What we're learning about family separation is deeply concerning. Studies demonstrate that children and caregivers impacted by family separations experience significantly higher rates of anxiety, depression, and post-traumatic stress disorder. A 2024 systematic review found that immigration detention is associated with elevated rates of depression, PTSD, and suicidal ideation — particularly among children and adolescents who have had a family member detained or deported. The trauma extends beyond those directly detained: children exhibit sleep disturbances, separation anxiety, regression, and crying spells — classic PTSD symptoms — after a parent's detention. In the case of Mr. C’s family, his own 12-year-old son had started to show concerning signs of defiant behavior and unstable mood at school after his mother was taken in.
The financial fallout makes everything worse. Families report that detention and deportation of family members often occurs suddenly and unexpectedly, leaving them in shock and financially unprepared. The sudden loss of income has families struggling to pay for rent, food, and utilities. In some cases, older children abandon plans to attend college to support the family. Money troubles pile on top of the emotional crisis, and families spiral deeper into anxiety and despair.

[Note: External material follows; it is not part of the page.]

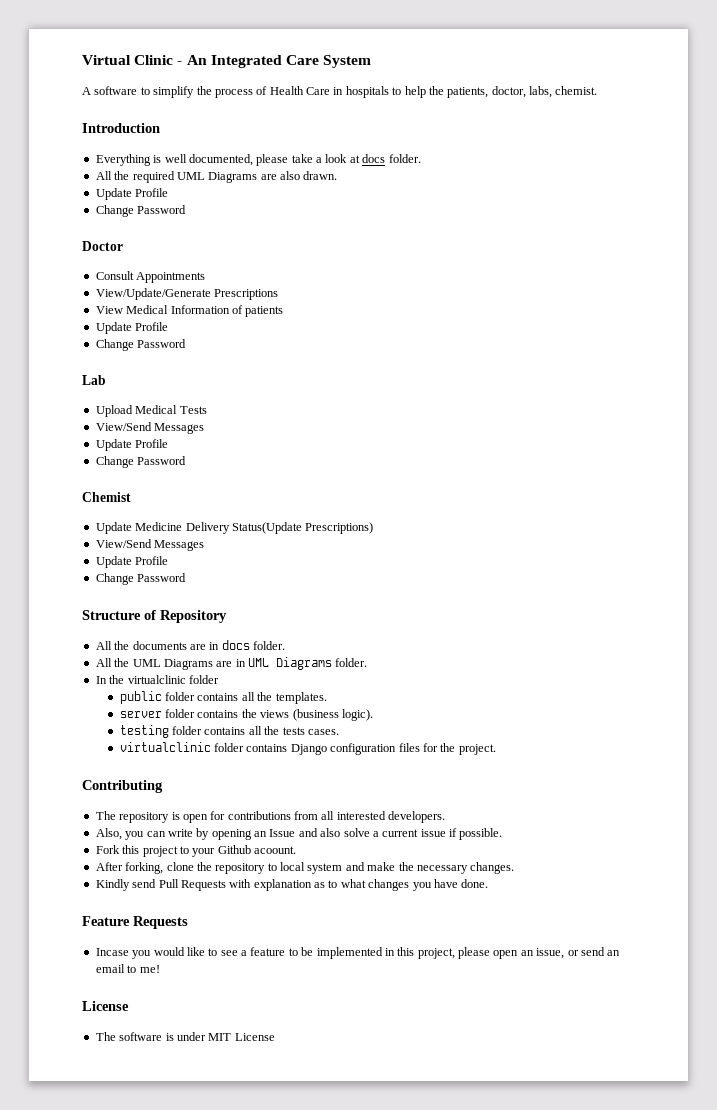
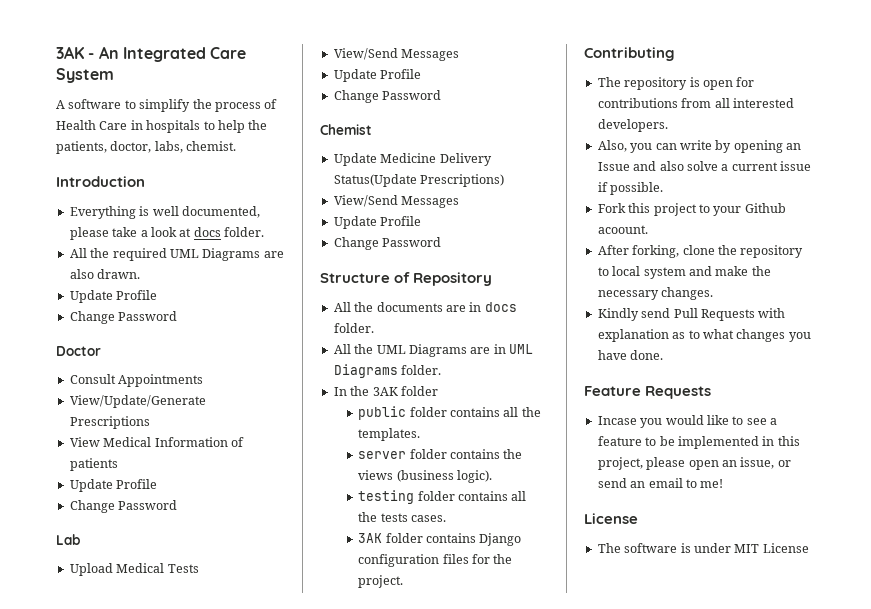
[82,55,174,65] Virtual Clinic -> [56,46,84,59] 3AK
[127,675,186,684] virtualclinic -> [372,387,398,396] 3AK
[119,742,211,752] virtualclinic -> [358,533,383,543] 3AK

As clinicians, we need to develop a toolkit for responding to cases like Mr. C's. Who can we contact to help advocate for our patients and their families? We need clear protocols for documentation, and hospitals should compile referral lists for immigration legal aid. We also need training on how to recognize and treat detention-related trauma.
The issue goes beyond the hospital. Clinicians need to collaborate more closely with schools to identify mental health concerns in children of immigrant detainees. And professional organizations should create position statements recognizing detention-related trauma as a public health concern.

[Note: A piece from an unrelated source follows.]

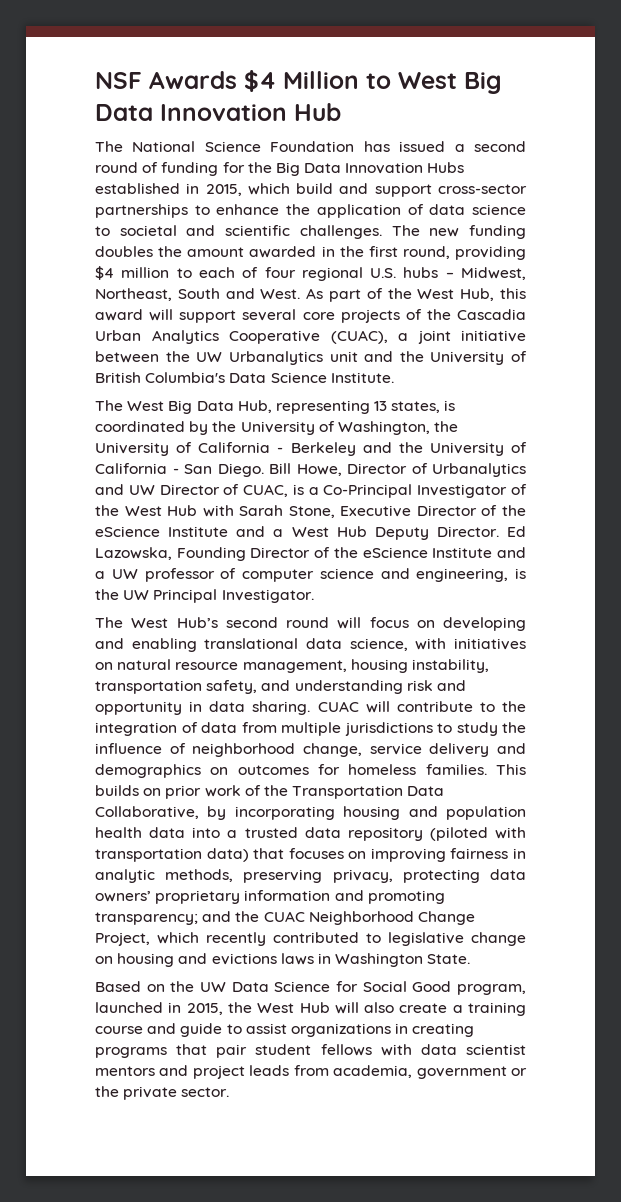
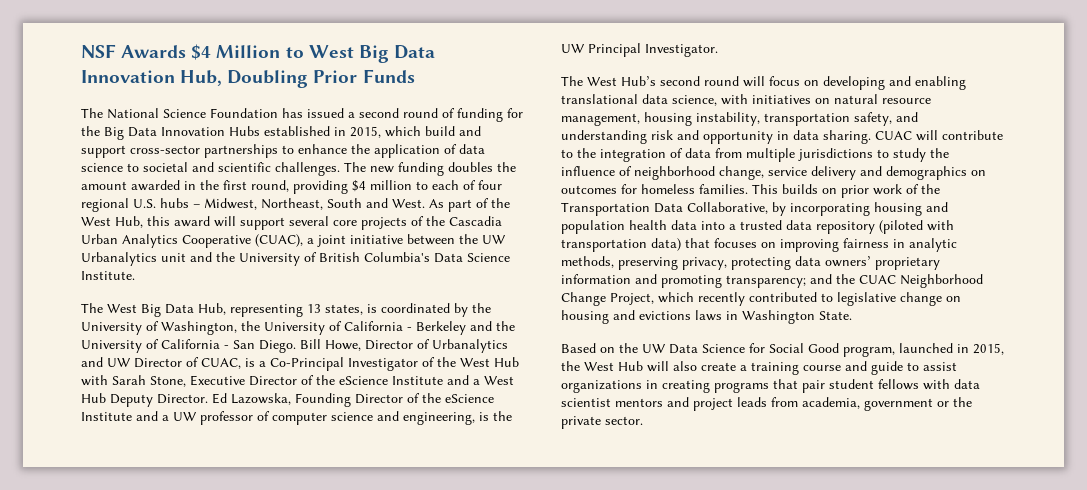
[294,103,341,121] Hub -> [180,69,415,88] Hub, Doubling Prior Funds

In addition, clinicians must develop a common vocabulary for documenting and screening for immigration-related health events. One such group, Physicians for Human Rights, has published a guide explaining what physicians need to know in these cases; we can look to them for an example.
Ultimately, our clinical notes may be some of the only documentation of the human cost of these policies. When we write about a patient's new-onset depression following a spouse's detention, when we document suicidal ideation that emerges after a family separation, when we prescribe antipsychotics for paranoia rooted in legitimate fear — we're watching a public health crisis play out in our exam rooms. As these stories become more ubiquitous, we must continue to report on how detentions are impacting the mental health of our patients, both so we can better understand the emotional impact on families and so we can communicate the rising toll to the broader public.
Mr. C continues to come to my office regularly. I adjust his medications, we talk about coping strategies, and I document his ongoing suffering. But each week, his wife remains in detention, and each week, I am reminded that some of the most significant threats to my patients' health lie far outside the reach of my prescription pad or my therapy sessions. I find myself questioning where my role as a psychiatrist ends — at the edge of the clinic, or in the policy spaces that create these crises? Until we develop better tools to respond to these crises and establish effective channels for speaking out, patients like Mr. C will continue to fall through the cracks between clinical medicine and policy enforcement — with devastating consequences for their mental health.
Dr. Brendan Ross is a psychiatry resident in New York City. He enjoys reading, writing, and spending as much time as possible outside. Dr. Ross is a 2025–2026 Doximity Op-Med Fellow.